▶ Problem requirements
Exactly the lines below, starting with the one containing "text: Minimum options" and going on through the one containing "font-size: 16px ->", must be reproduced, both ends included, and no pictures with them.
(Supplied material Opens)
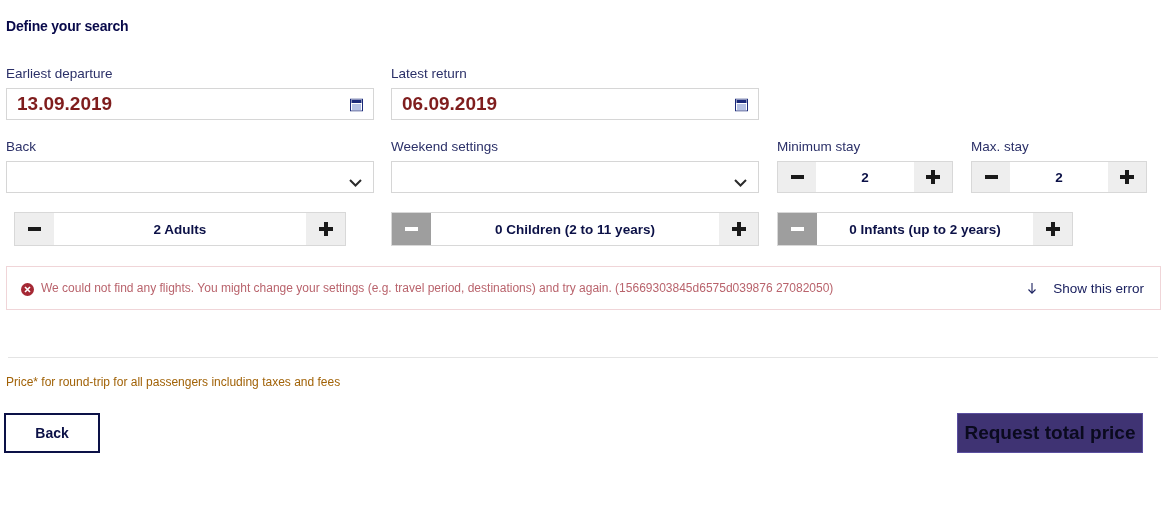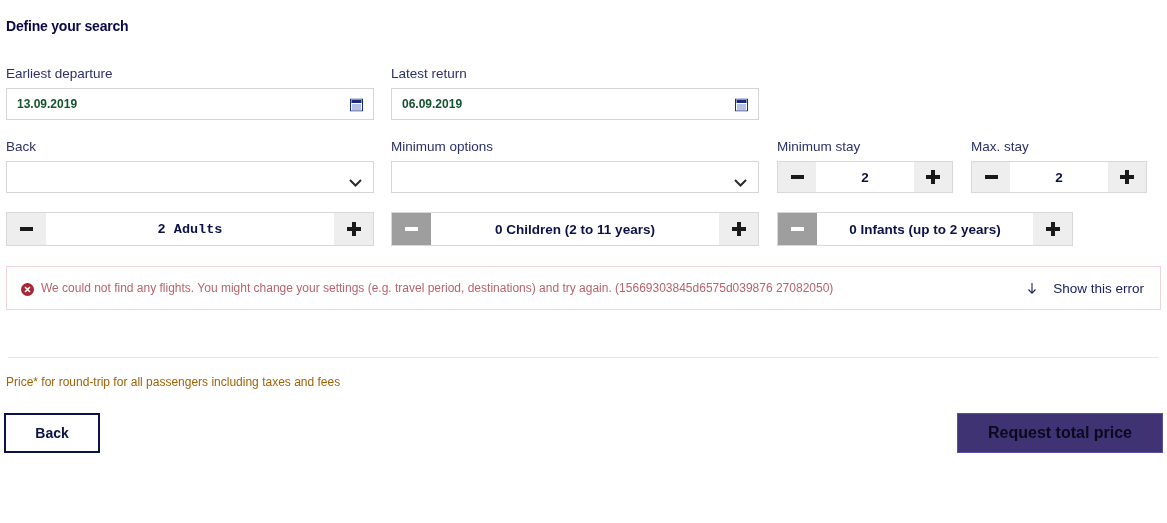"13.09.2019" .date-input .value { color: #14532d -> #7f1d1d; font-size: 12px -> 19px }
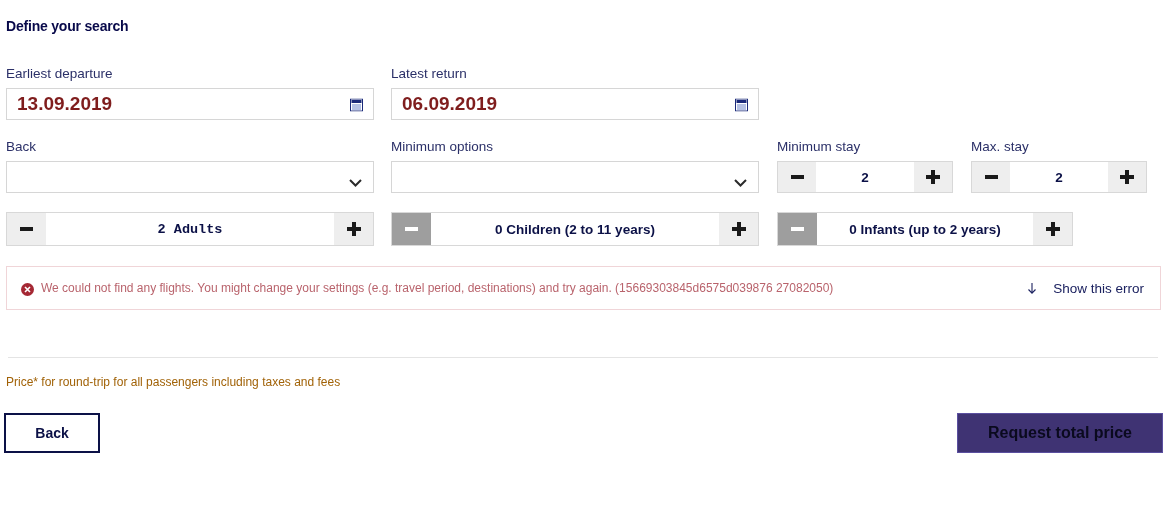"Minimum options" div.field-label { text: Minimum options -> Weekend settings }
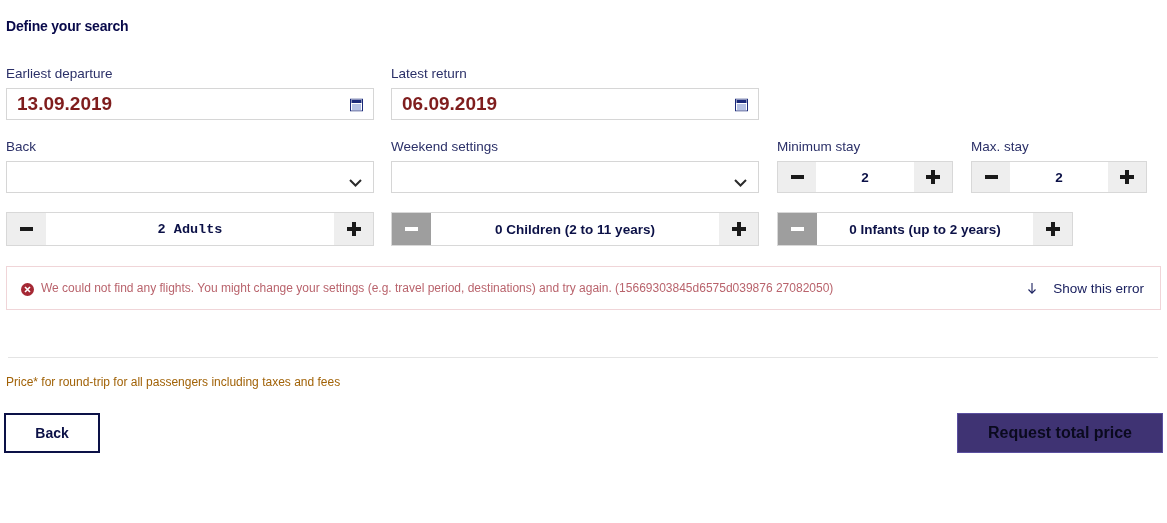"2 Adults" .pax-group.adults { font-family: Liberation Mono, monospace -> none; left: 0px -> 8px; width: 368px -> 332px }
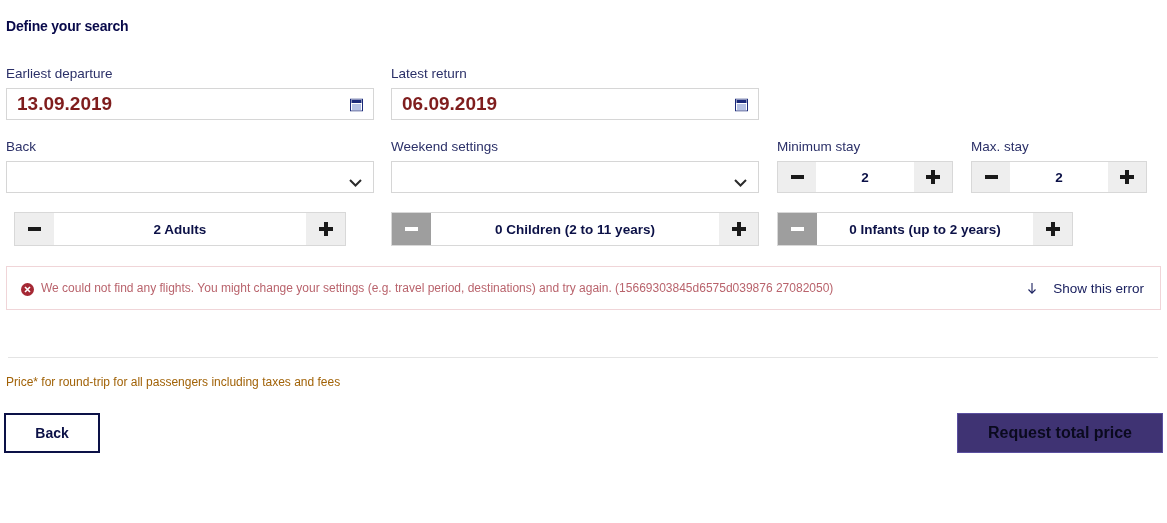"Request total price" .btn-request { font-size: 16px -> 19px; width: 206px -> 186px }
(Supplied material Closes)
(Supplied material Opens)
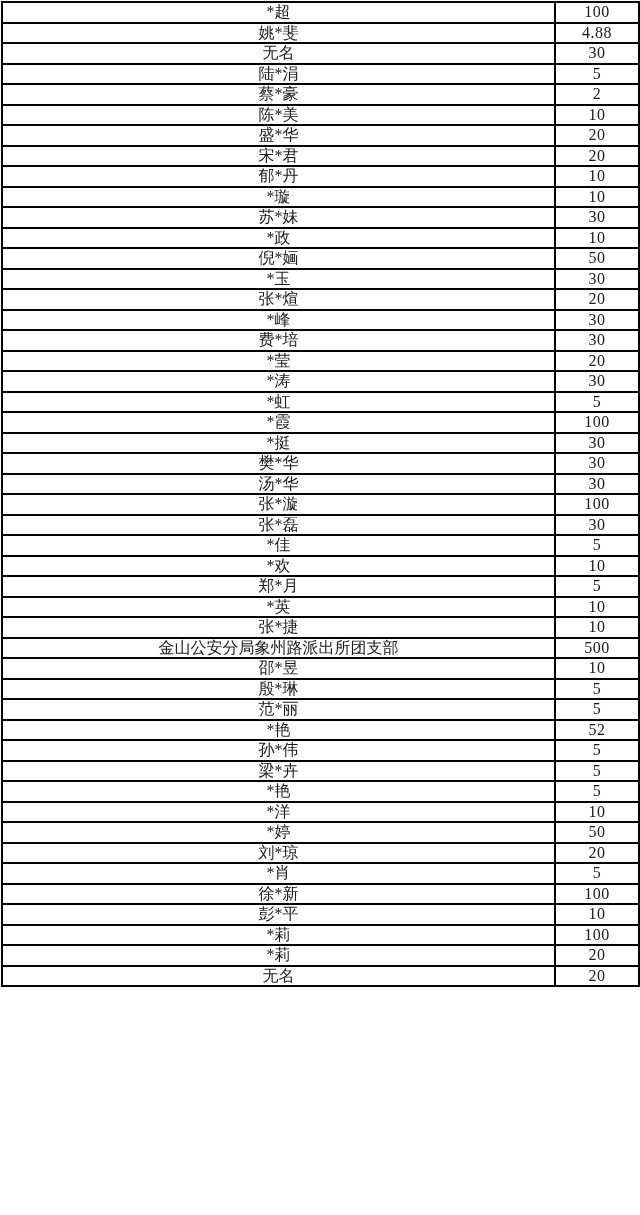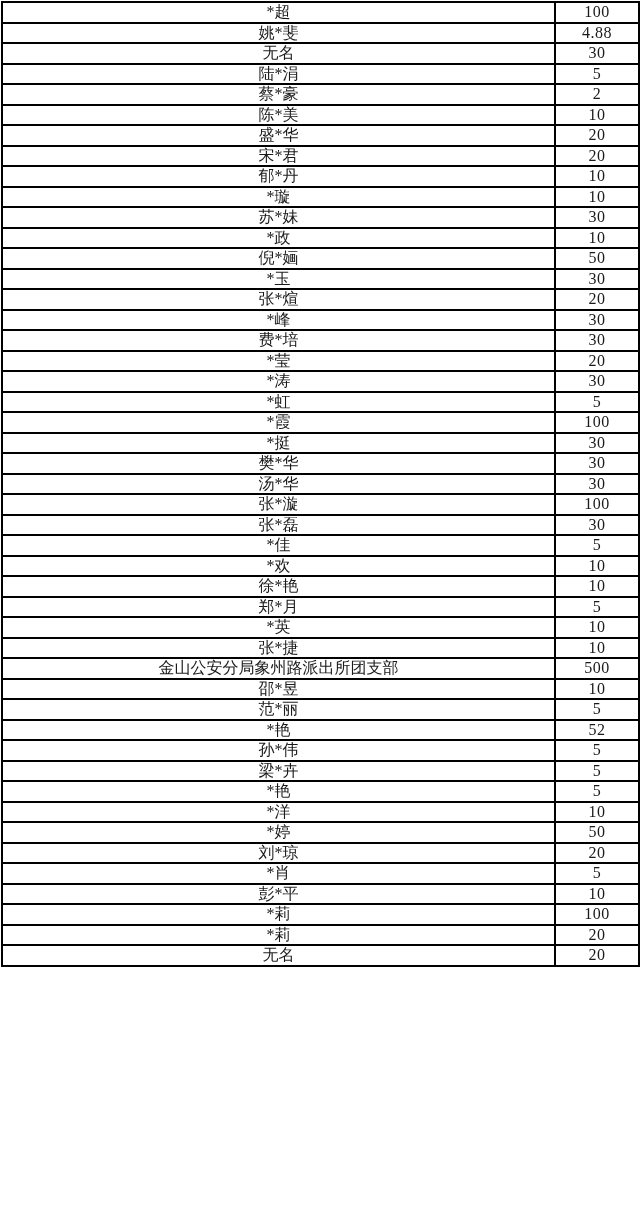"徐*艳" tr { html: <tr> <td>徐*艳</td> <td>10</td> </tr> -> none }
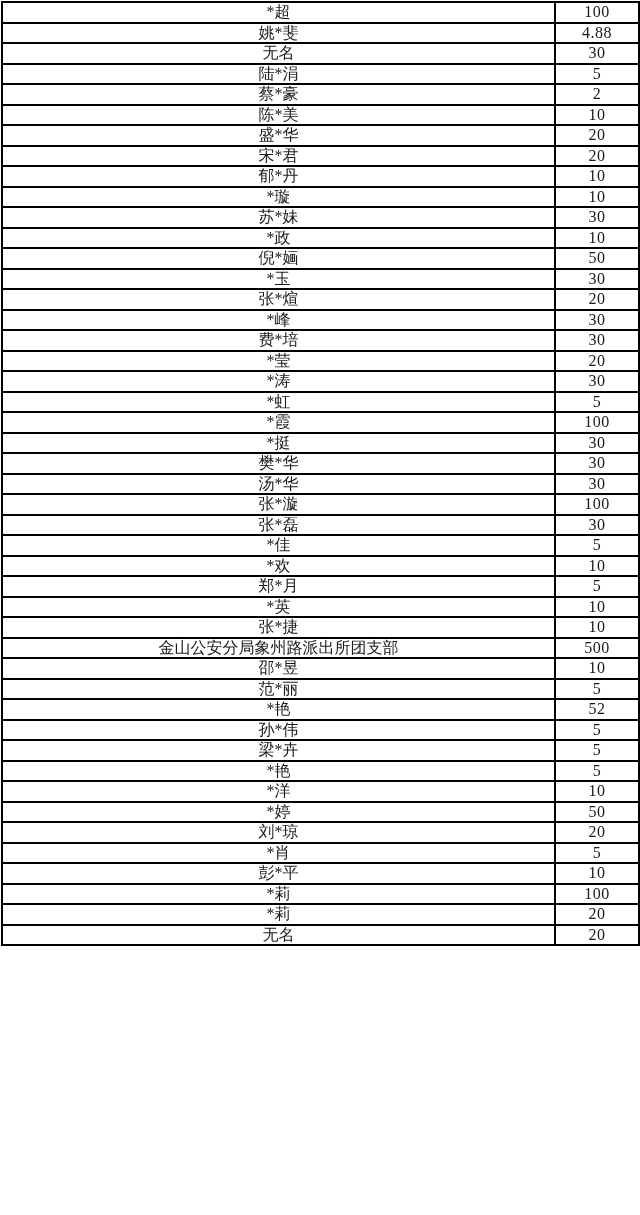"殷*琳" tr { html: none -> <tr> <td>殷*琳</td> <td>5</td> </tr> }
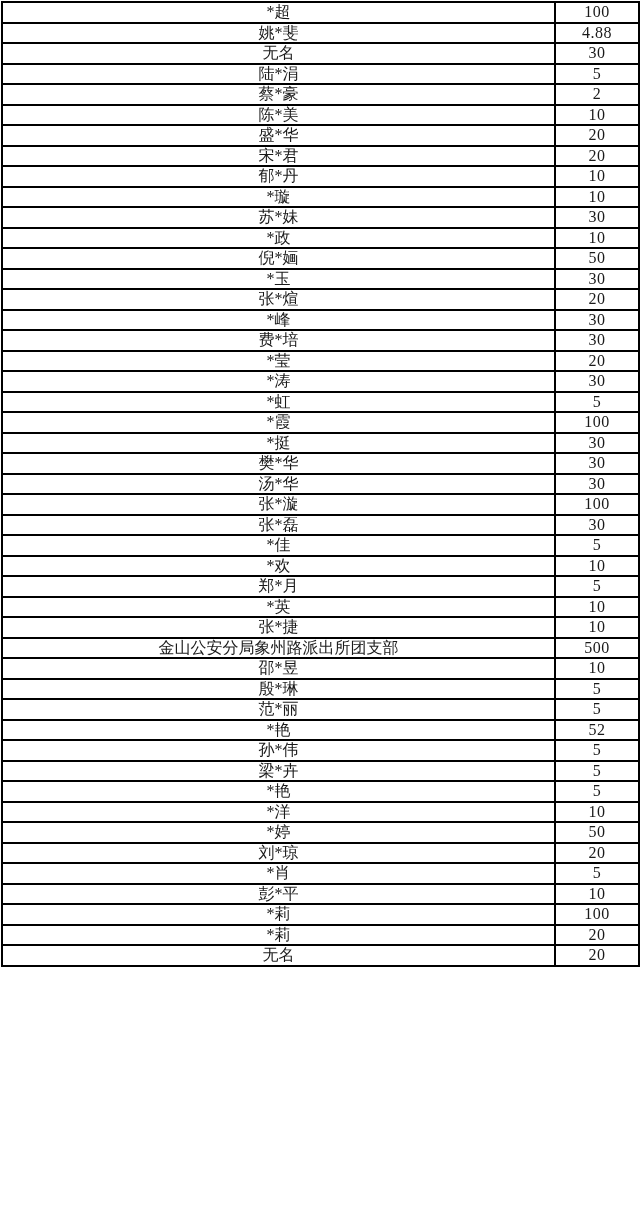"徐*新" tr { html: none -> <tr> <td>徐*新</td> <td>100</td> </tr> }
(Supplied material Closes)
▶ Written response
"Minimum options" div.field-label { text: Minimum options -> Weekend settings }
"2 Adults" .pax-group.adults { font-family: Liberation Mono, monospace -> none; left: 0px -> 8px; width: 368px -> 332px }
"Request total price" .btn-request { font-size: 16px -> 19px; width: 206px -> 186px }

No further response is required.